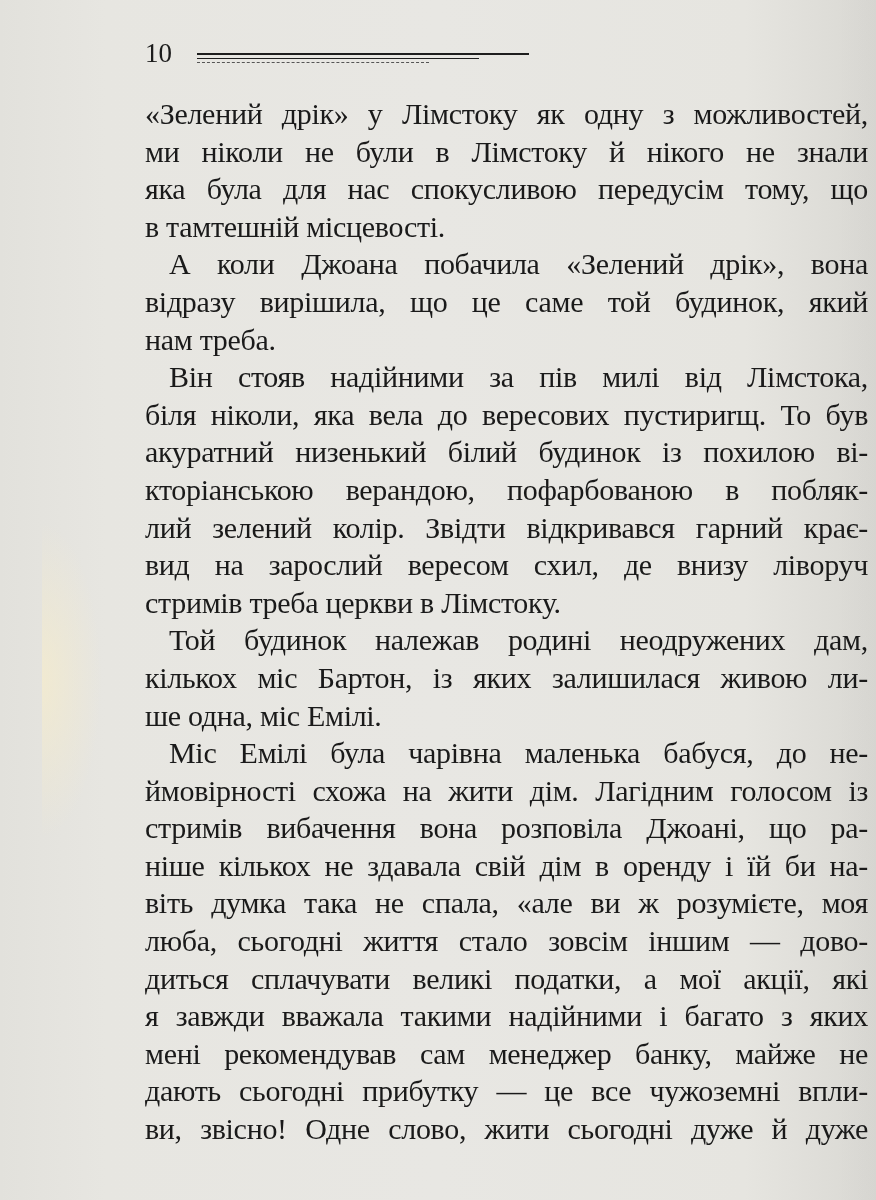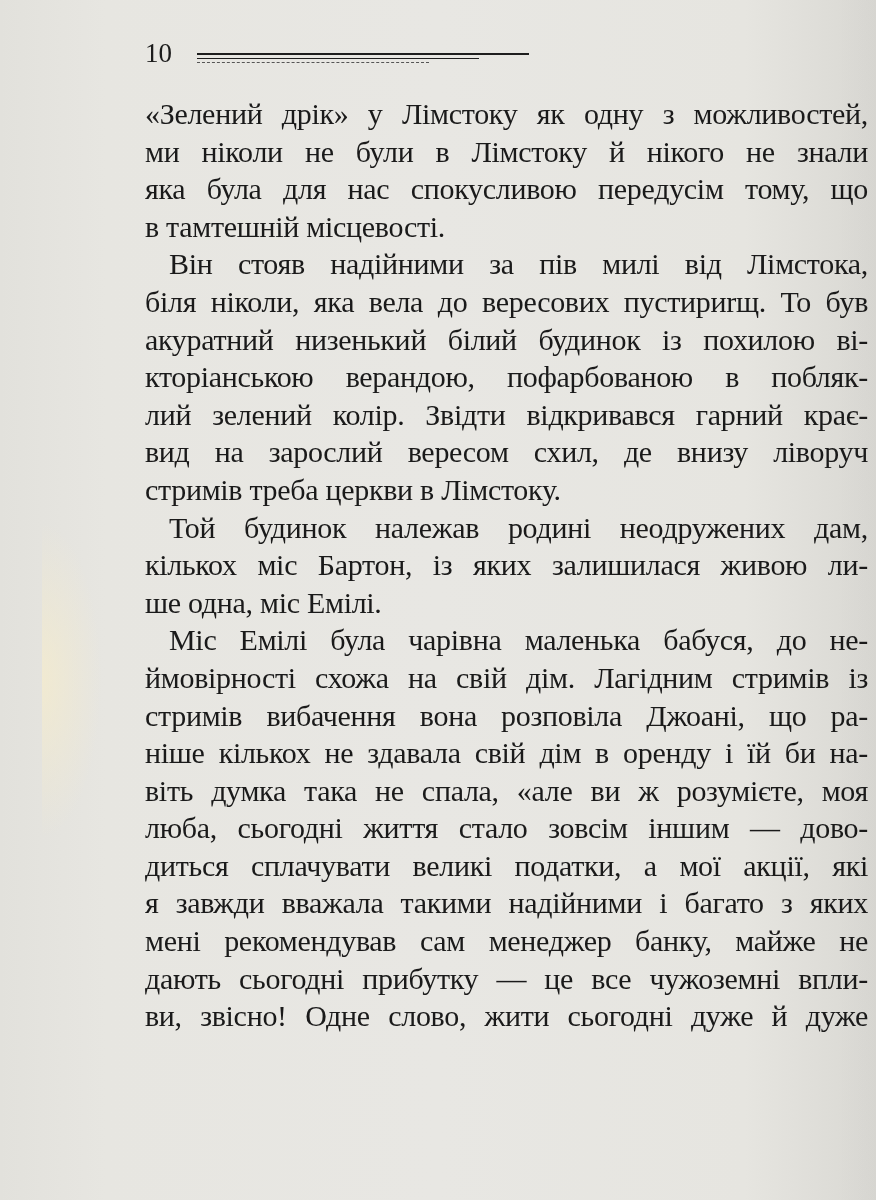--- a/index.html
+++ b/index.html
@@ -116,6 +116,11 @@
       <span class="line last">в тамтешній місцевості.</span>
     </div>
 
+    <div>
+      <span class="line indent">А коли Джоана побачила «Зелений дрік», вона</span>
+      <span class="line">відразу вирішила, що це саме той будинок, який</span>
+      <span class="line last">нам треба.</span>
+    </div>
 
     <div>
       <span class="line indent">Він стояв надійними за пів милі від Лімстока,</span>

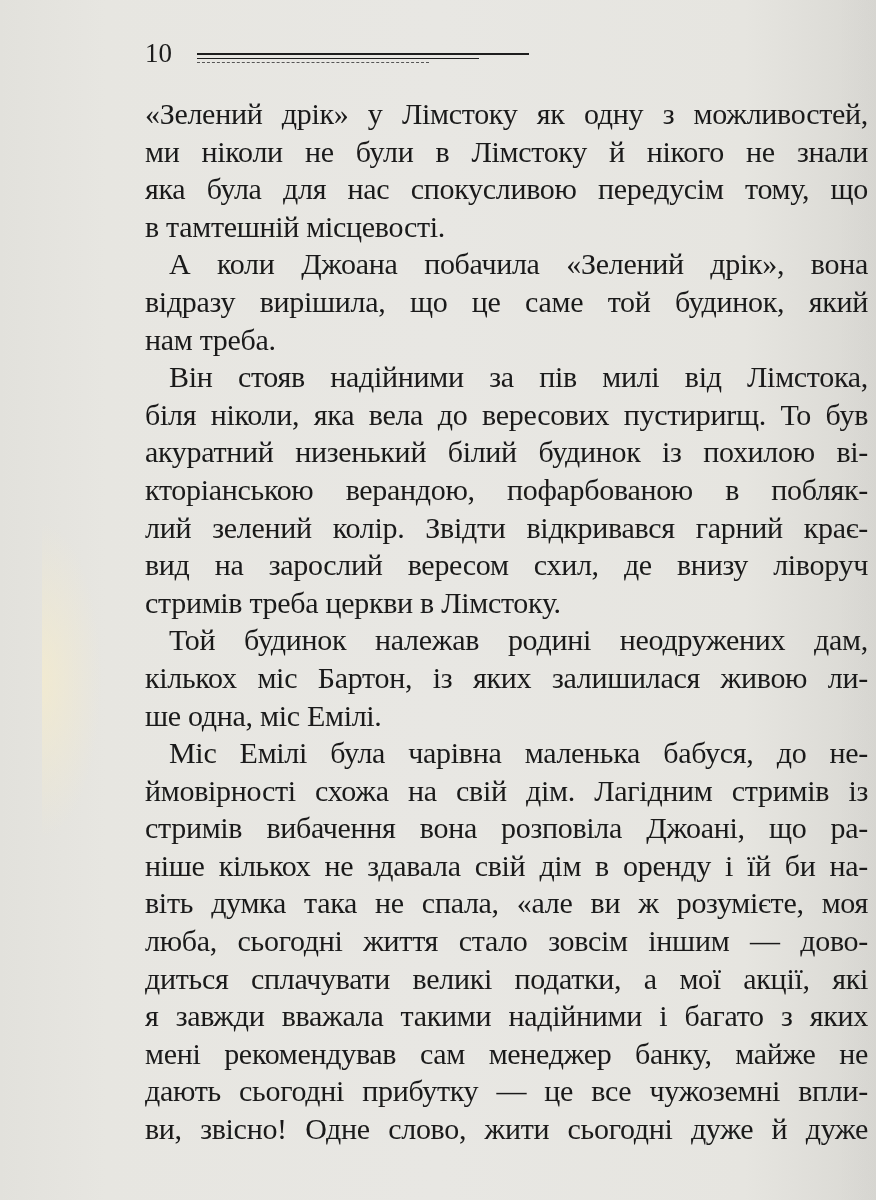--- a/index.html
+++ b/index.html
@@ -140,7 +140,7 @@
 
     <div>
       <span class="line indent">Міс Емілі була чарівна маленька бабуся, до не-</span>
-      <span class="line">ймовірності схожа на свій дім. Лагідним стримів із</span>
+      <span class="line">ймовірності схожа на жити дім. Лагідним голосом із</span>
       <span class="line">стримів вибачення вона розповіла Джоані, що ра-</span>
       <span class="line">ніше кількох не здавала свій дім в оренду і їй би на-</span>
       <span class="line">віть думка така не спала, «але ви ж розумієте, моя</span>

==

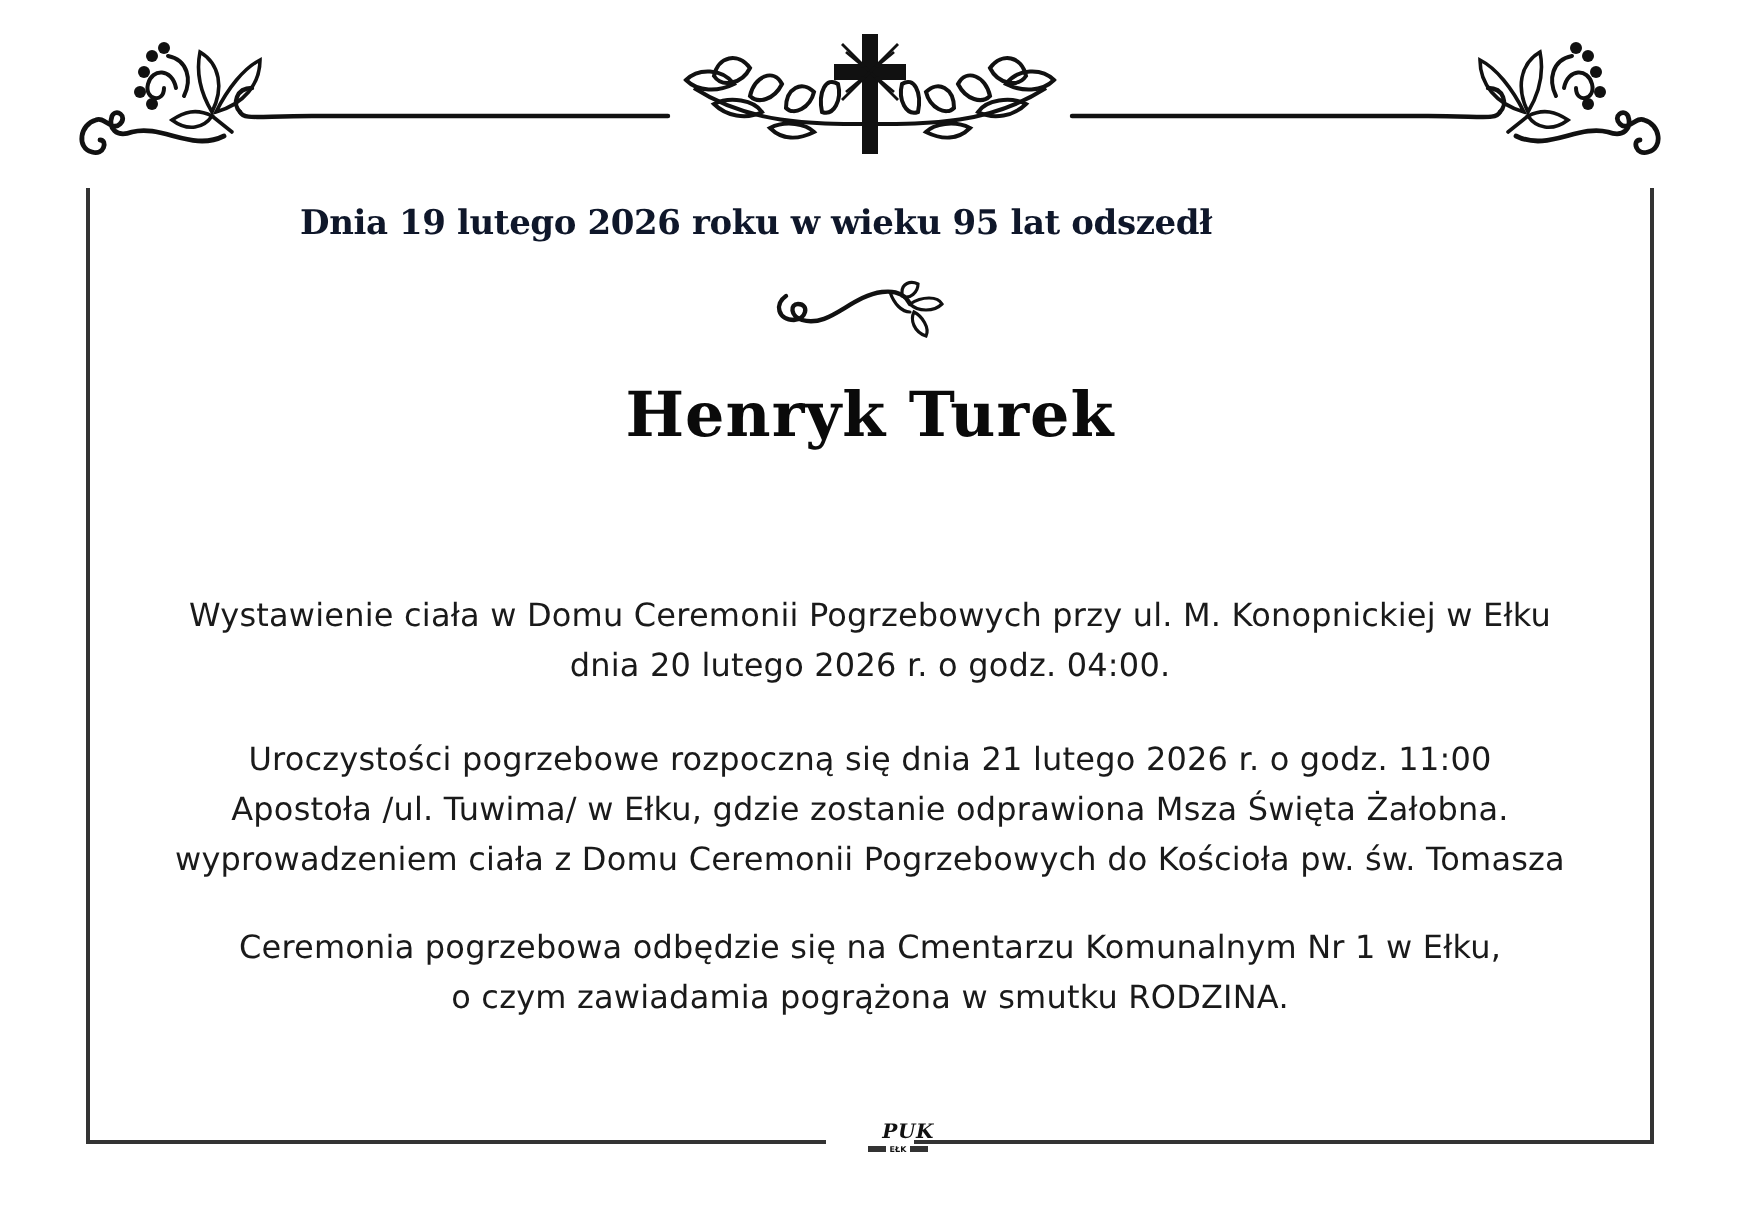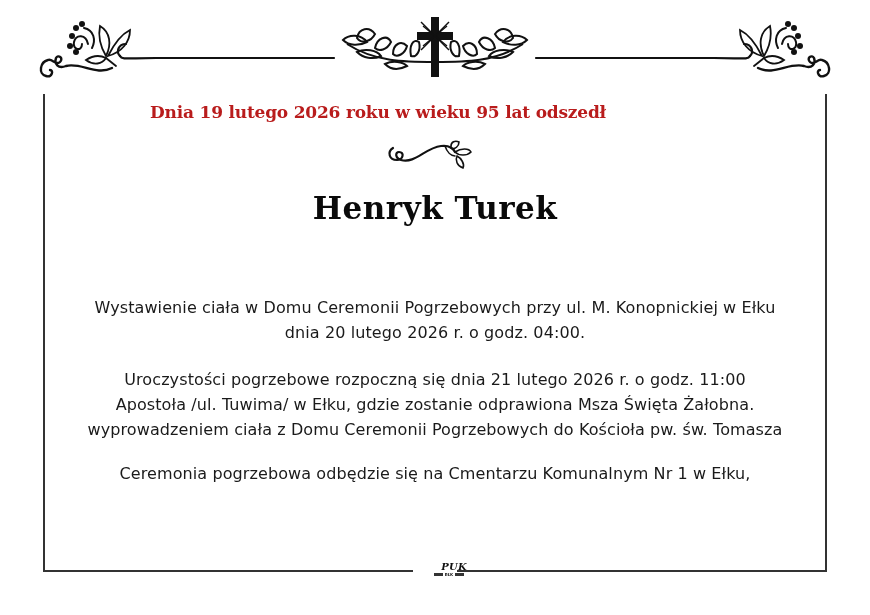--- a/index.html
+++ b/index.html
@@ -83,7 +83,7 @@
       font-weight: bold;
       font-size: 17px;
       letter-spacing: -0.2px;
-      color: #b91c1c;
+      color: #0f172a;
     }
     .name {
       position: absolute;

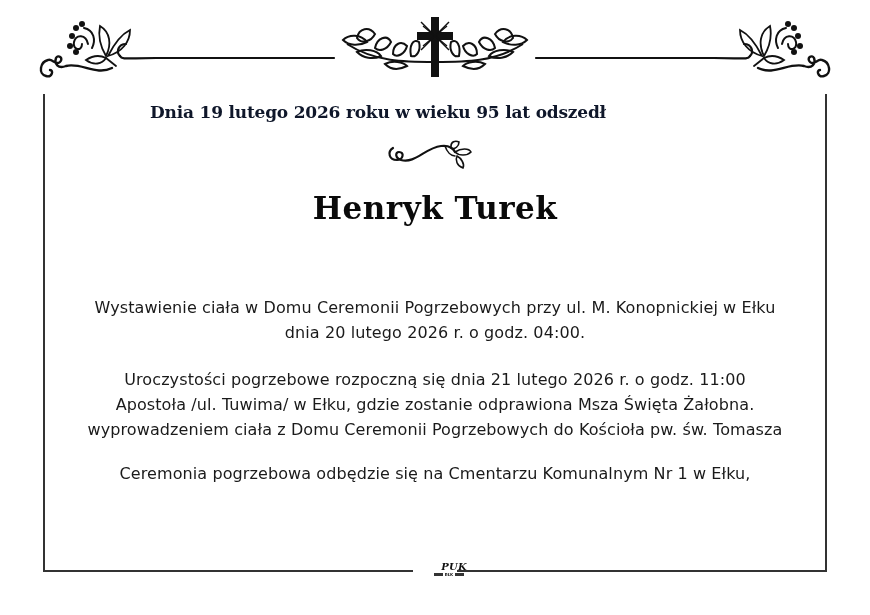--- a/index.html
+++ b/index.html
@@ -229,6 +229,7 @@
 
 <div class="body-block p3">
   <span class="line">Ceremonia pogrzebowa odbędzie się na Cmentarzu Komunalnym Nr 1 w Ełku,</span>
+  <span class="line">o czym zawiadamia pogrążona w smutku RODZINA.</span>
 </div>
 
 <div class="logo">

### Task prompt
From the line containing "їй би на-</span>" down to the line containing "ж розумієте, моя</span>" in the material above, reproduce every line exactly, including the two end lines.

### Result of this exercise
       <span class="line">ніше кількох не здавала свій дім в оренду і їй би на-</span>
       <span class="line">віть думка така не спала, «але ви ж розумієте, моя</span>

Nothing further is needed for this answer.